Your task: Can you restate the lines of the entries below, word for word, from the first one through the line that includes "my feet are"?

··· Supplied data

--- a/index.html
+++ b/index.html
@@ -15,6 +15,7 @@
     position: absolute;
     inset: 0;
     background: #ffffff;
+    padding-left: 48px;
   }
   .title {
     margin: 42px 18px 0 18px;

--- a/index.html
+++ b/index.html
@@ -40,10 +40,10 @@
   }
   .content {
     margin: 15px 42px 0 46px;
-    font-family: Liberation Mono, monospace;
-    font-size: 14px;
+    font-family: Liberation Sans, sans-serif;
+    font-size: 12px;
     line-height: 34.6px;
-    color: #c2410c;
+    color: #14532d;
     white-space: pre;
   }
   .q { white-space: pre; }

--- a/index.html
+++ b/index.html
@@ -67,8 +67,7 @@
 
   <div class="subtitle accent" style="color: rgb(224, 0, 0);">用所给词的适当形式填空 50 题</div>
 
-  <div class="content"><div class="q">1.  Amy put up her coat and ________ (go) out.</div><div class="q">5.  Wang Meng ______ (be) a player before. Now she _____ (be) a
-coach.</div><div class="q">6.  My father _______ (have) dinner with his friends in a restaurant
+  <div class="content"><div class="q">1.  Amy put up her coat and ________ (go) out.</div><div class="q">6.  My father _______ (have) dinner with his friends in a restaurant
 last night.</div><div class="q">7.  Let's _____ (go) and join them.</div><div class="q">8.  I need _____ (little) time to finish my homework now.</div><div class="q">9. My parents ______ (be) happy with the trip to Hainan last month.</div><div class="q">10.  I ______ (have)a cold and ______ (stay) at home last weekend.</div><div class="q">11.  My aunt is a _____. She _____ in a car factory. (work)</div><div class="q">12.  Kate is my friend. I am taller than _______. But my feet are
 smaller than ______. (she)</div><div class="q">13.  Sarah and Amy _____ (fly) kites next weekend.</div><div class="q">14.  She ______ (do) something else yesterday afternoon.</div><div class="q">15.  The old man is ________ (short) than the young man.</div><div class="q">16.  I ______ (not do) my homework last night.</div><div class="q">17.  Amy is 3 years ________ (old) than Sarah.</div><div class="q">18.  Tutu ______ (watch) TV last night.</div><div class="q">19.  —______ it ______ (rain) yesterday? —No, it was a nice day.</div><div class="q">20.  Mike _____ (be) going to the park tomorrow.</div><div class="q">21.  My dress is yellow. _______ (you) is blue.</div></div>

······

Solution to the exercise:
--- a/index.html
+++ b/index.html
@@ -15,6 +15,7 @@
     position: absolute;
     inset: 0;
     background: #ffffff;
+    padding-left: 48px;
   }
   .title {
     margin: 42px 18px 0 18px;

--- a/index.html
+++ b/index.html
@@ -40,10 +40,10 @@
   }
   .content {
     margin: 15px 42px 0 46px;
-    font-family: Liberation Mono, monospace;
-    font-size: 14px;
+    font-family: Liberation Sans, sans-serif;
+    font-size: 12px;
     line-height: 34.6px;
-    color: #c2410c;
+    color: #14532d;
     white-space: pre;
   }
   .q { white-space: pre; }

--- a/index.html
+++ b/index.html
@@ -67,8 +67,7 @@
 
   <div class="subtitle accent" style="color: rgb(224, 0, 0);">用所给词的适当形式填空 50 题</div>
 
-  <div class="content"><div class="q">1.  Amy put up her coat and ________ (go) out.</div><div class="q">5.  Wang Meng ______ (be) a player before. Now she _____ (be) a
-coach.</div><div class="q">6.  My father _______ (have) dinner with his friends in a restaurant
+  <div class="content"><div class="q">1.  Amy put up her coat and ________ (go) out.</div><div class="q">6.  My father _______ (have) dinner with his friends in a restaurant
 last night.</div><div class="q">7.  Let's _____ (go) and join them.</div><div class="q">8.  I need _____ (little) time to finish my homework now.</div><div class="q">9. My parents ______ (be) happy with the trip to Hainan last month.</div><div class="q">10.  I ______ (have)a cold and ______ (stay) at home last weekend.</div><div class="q">11.  My aunt is a _____. She _____ in a car factory. (work)</div><div class="q">12.  Kate is my friend. I am taller than _______. But my feet are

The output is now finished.